> [BRIEF]: In the records below, begin at the line containing "[84,89,178,104] с 8:00" and end at the line containing "[90,1172,172,1187] после 15:00"; quote every line in that span exactly, including both boundary lines, and no others.

> [THE DATA]:
§ §
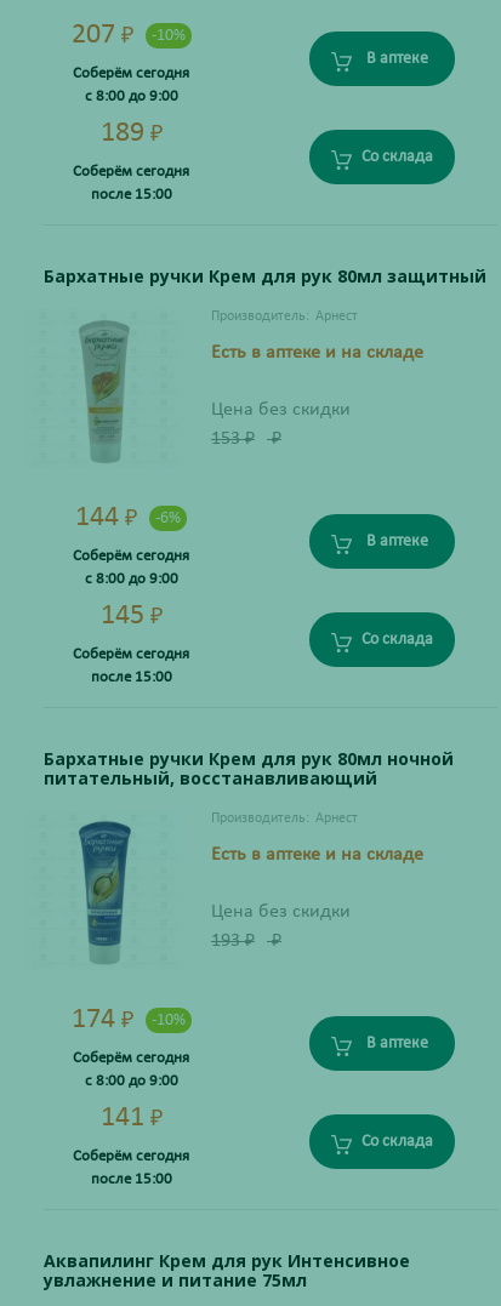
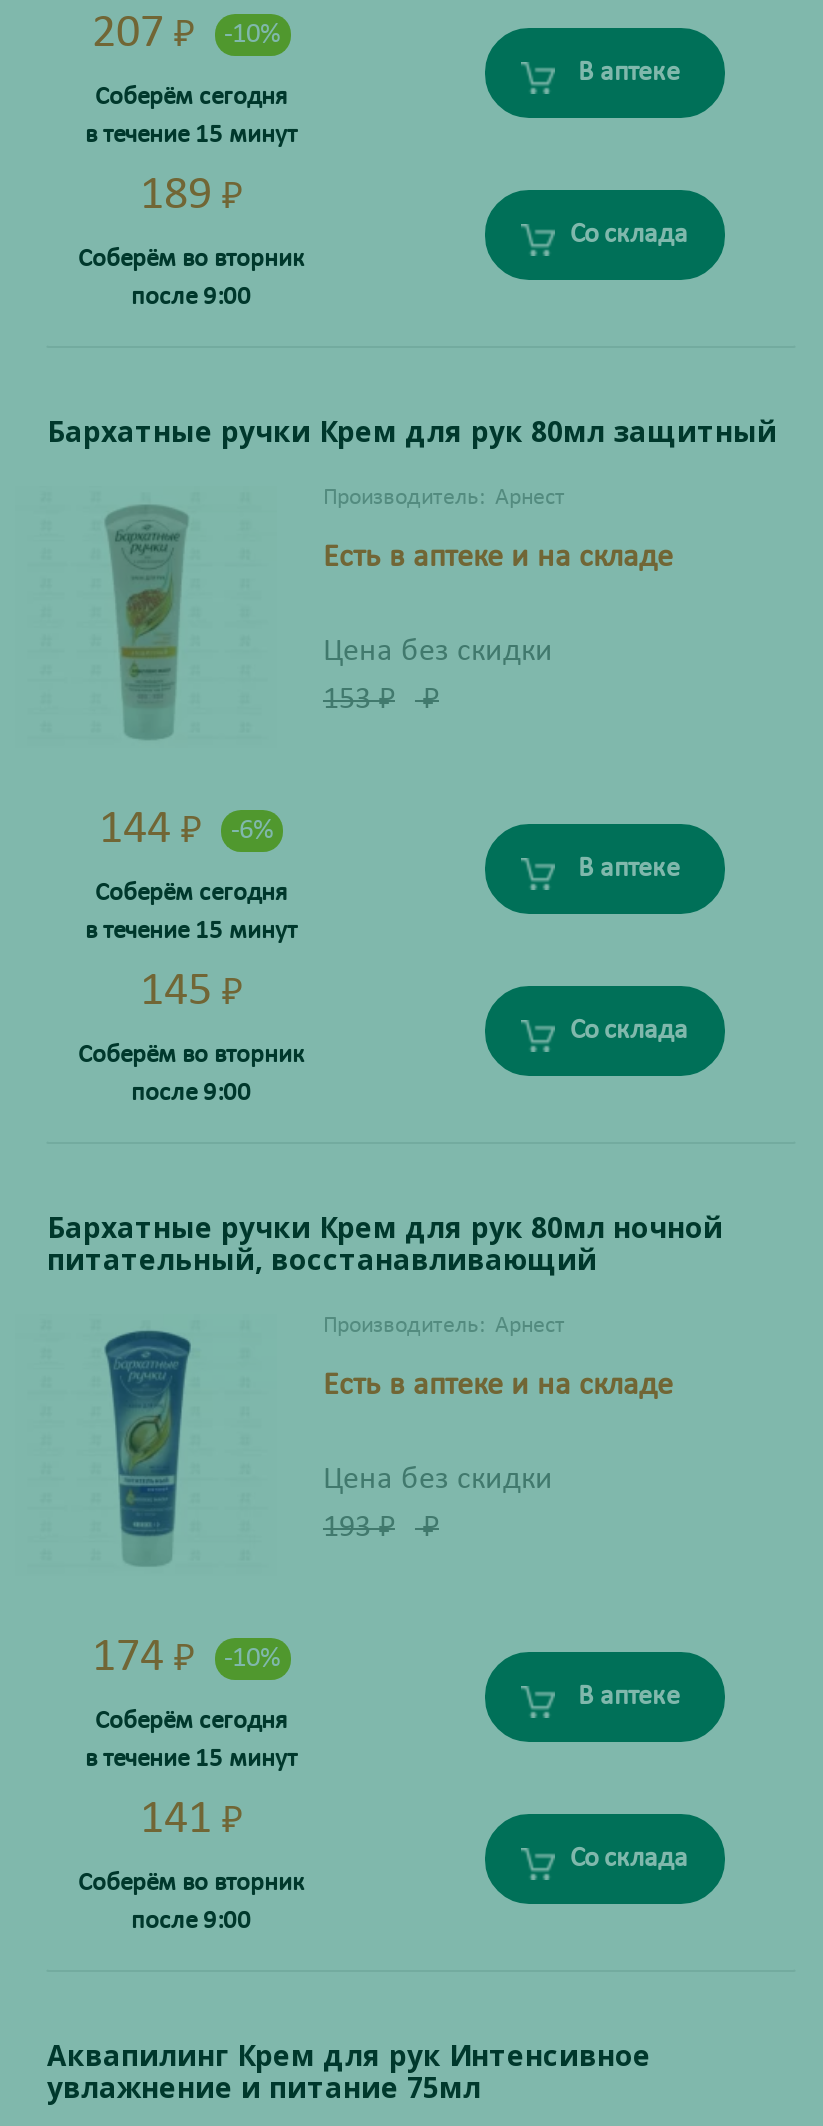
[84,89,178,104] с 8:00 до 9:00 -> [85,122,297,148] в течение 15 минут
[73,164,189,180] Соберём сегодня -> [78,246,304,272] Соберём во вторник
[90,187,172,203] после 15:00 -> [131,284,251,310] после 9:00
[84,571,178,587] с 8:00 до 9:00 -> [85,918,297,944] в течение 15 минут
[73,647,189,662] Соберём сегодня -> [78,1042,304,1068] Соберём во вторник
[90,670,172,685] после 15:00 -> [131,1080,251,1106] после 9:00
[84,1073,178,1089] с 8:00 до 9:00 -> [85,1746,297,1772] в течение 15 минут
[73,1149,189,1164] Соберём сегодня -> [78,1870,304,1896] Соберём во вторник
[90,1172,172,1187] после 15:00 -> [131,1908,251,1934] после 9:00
§ §
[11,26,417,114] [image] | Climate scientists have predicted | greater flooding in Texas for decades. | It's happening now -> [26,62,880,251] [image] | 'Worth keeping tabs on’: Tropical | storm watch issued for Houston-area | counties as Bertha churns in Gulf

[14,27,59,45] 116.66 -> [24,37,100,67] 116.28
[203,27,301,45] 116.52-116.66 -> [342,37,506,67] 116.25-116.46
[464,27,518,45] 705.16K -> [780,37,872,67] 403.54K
§ §
> [SOLUTION]:
[84,89,178,104] с 8:00 до 9:00 -> [85,122,297,148] в течение 15 минут
[73,164,189,180] Соберём сегодня -> [78,246,304,272] Соберём во вторник
[90,187,172,203] после 15:00 -> [131,284,251,310] после 9:00
[84,571,178,587] с 8:00 до 9:00 -> [85,918,297,944] в течение 15 минут
[73,647,189,662] Соберём сегодня -> [78,1042,304,1068] Соберём во вторник
[90,670,172,685] после 15:00 -> [131,1080,251,1106] после 9:00
[84,1073,178,1089] с 8:00 до 9:00 -> [85,1746,297,1772] в течение 15 минут
[73,1149,189,1164] Соберём сегодня -> [78,1870,304,1896] Соберём во вторник
[90,1172,172,1187] после 15:00 -> [131,1908,251,1934] после 9:00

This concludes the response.